=== ABOUT THIS EXERCISE ===
Find "-96,7 +96,7 @@" in the records that follow; print that line and each subsequent line through the last one, verbatim and with nothing added.

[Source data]
*** Block opens ***

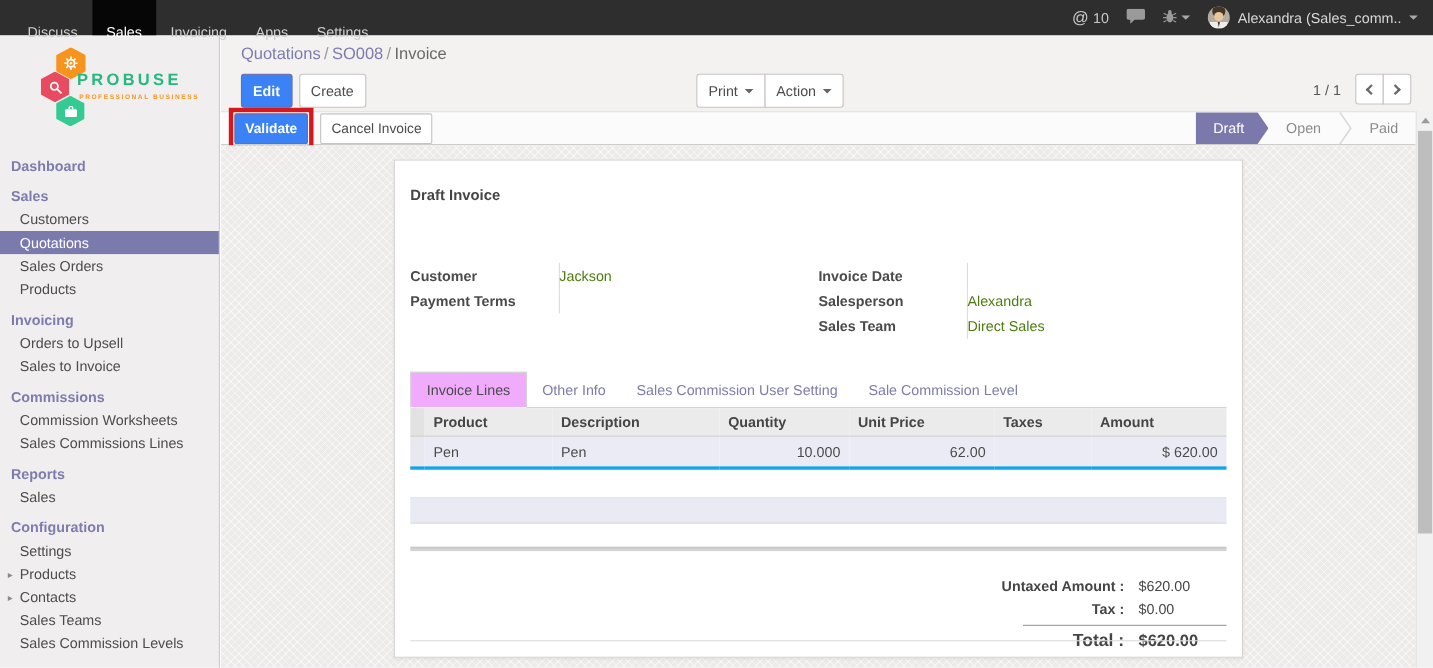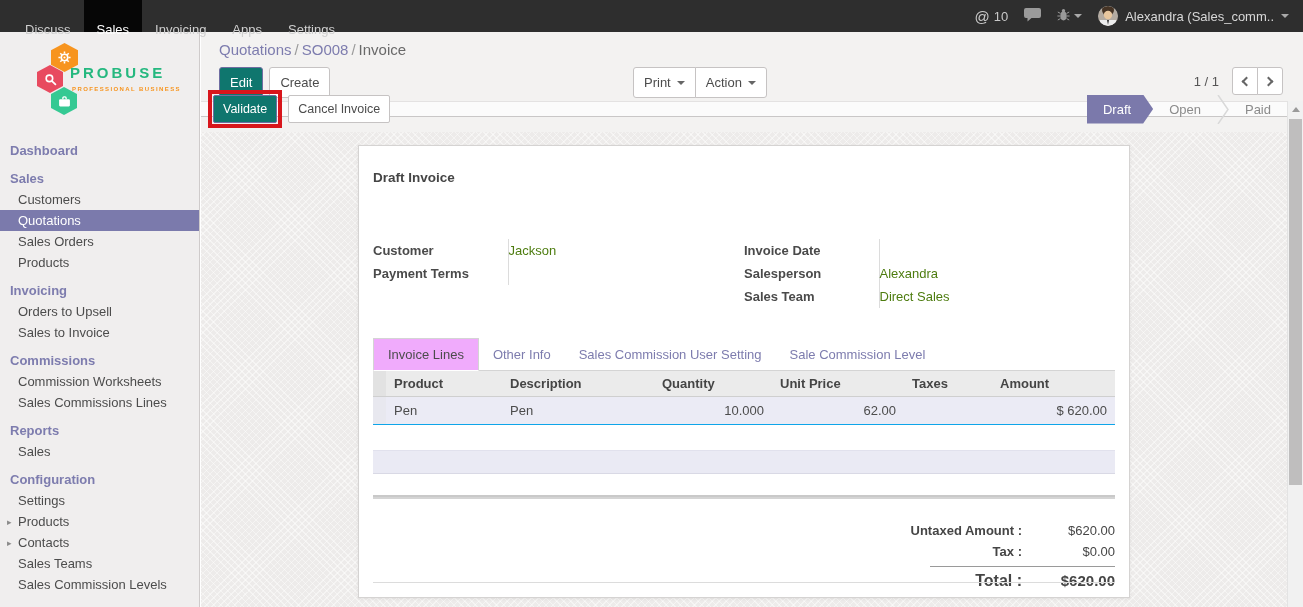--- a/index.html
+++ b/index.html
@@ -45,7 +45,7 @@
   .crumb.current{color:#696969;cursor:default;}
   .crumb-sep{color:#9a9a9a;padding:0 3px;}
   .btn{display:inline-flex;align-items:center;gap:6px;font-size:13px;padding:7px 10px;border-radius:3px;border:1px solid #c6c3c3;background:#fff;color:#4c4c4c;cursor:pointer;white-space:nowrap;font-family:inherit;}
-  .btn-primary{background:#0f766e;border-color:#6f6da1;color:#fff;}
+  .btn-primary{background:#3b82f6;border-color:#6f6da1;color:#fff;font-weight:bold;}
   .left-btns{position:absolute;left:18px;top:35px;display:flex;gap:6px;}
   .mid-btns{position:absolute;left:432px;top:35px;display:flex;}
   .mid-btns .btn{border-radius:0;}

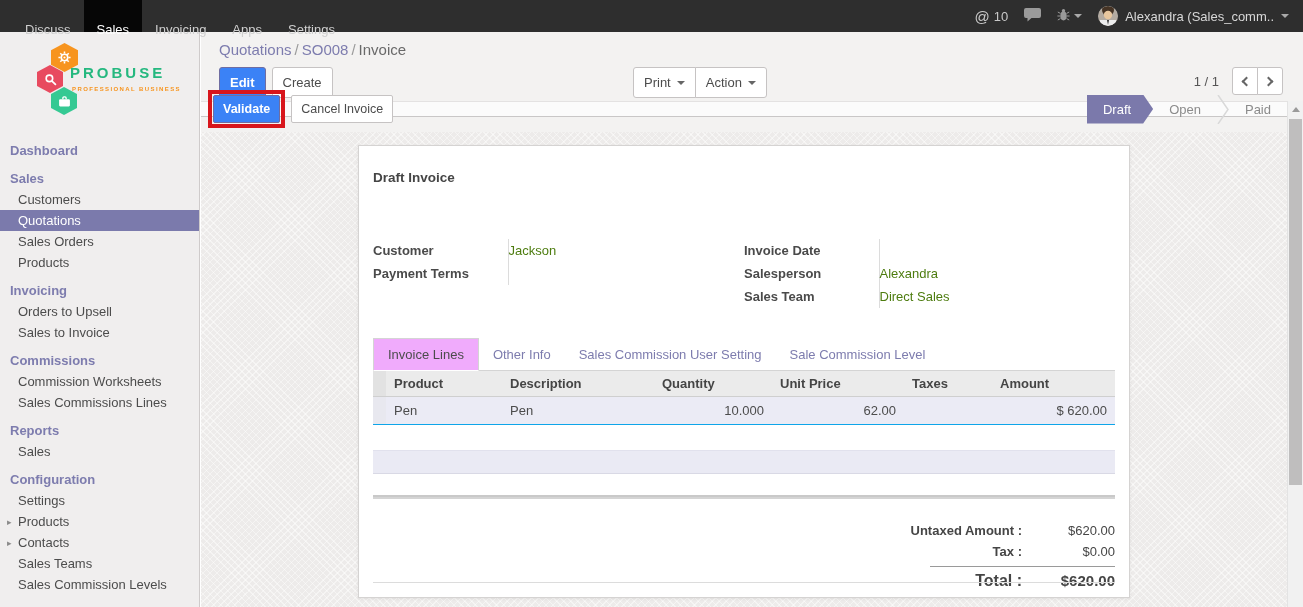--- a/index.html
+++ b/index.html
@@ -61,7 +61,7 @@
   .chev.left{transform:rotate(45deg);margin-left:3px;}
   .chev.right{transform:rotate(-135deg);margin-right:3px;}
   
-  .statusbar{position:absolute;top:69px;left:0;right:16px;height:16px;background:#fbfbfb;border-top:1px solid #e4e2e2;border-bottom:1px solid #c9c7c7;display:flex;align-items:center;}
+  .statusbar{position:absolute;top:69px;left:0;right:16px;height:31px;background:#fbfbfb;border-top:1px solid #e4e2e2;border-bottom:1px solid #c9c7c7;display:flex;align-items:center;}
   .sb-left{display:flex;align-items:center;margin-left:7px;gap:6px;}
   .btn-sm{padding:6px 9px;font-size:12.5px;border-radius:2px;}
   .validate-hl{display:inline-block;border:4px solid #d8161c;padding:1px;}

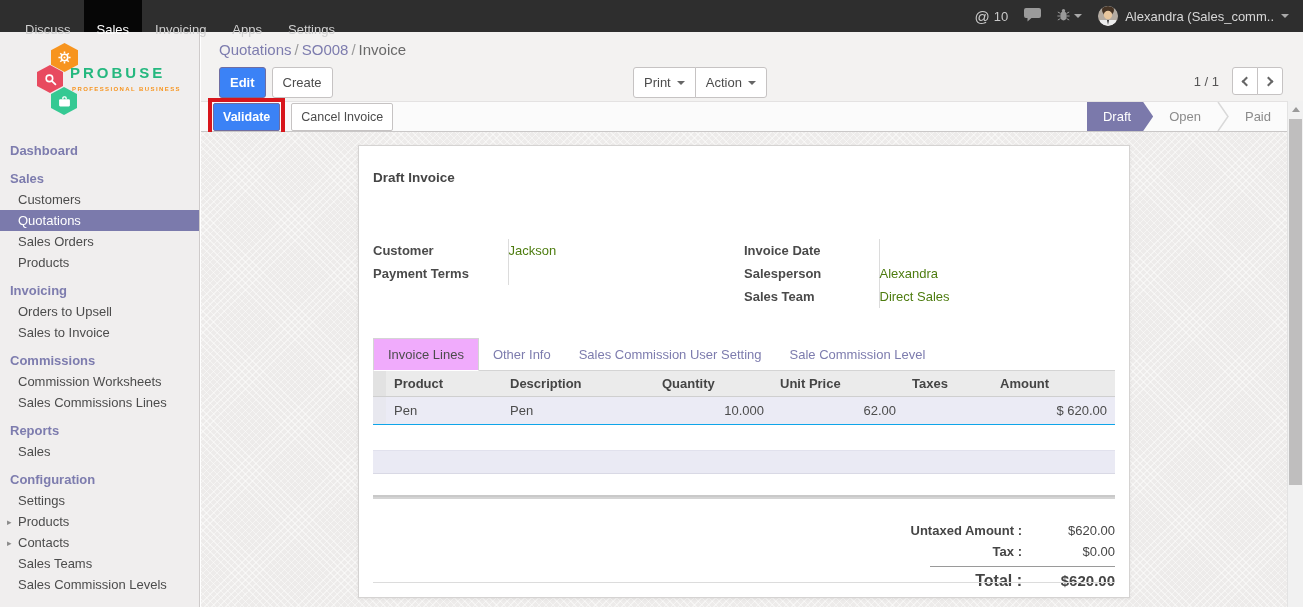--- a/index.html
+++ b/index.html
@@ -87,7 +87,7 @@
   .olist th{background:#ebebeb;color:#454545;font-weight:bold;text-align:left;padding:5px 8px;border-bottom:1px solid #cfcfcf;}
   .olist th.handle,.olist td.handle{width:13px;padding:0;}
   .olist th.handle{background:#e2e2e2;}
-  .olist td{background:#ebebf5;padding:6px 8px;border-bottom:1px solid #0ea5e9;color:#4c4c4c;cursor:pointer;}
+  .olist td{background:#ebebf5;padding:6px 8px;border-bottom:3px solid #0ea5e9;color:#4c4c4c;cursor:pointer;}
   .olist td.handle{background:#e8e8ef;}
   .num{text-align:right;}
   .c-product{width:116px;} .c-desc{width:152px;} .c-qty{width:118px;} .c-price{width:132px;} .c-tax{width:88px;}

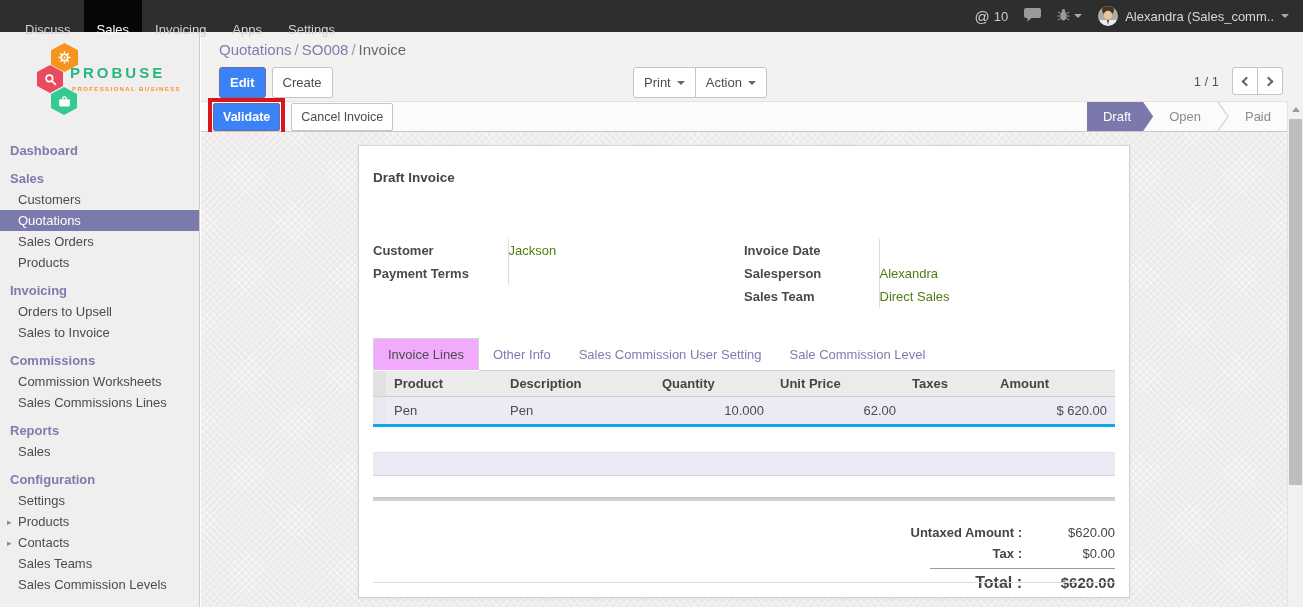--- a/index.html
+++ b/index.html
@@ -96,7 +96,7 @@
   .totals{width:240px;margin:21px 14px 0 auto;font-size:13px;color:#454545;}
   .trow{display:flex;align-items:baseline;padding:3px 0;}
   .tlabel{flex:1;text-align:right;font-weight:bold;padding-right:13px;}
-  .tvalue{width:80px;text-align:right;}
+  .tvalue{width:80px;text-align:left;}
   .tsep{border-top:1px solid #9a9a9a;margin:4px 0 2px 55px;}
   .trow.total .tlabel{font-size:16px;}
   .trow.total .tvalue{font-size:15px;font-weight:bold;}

*** Block closes ***

=== REPLY ===
@@ -96,7 +96,7 @@
   .totals{width:240px;margin:21px 14px 0 auto;font-size:13px;color:#454545;}
   .trow{display:flex;align-items:baseline;padding:3px 0;}
   .tlabel{flex:1;text-align:right;font-weight:bold;padding-right:13px;}
-  .tvalue{width:80px;text-align:right;}
+  .tvalue{width:80px;text-align:left;}
   .tsep{border-top:1px solid #9a9a9a;margin:4px 0 2px 55px;}
   .trow.total .tlabel{font-size:16px;}
   .trow.total .tvalue{font-size:15px;font-weight:bold;}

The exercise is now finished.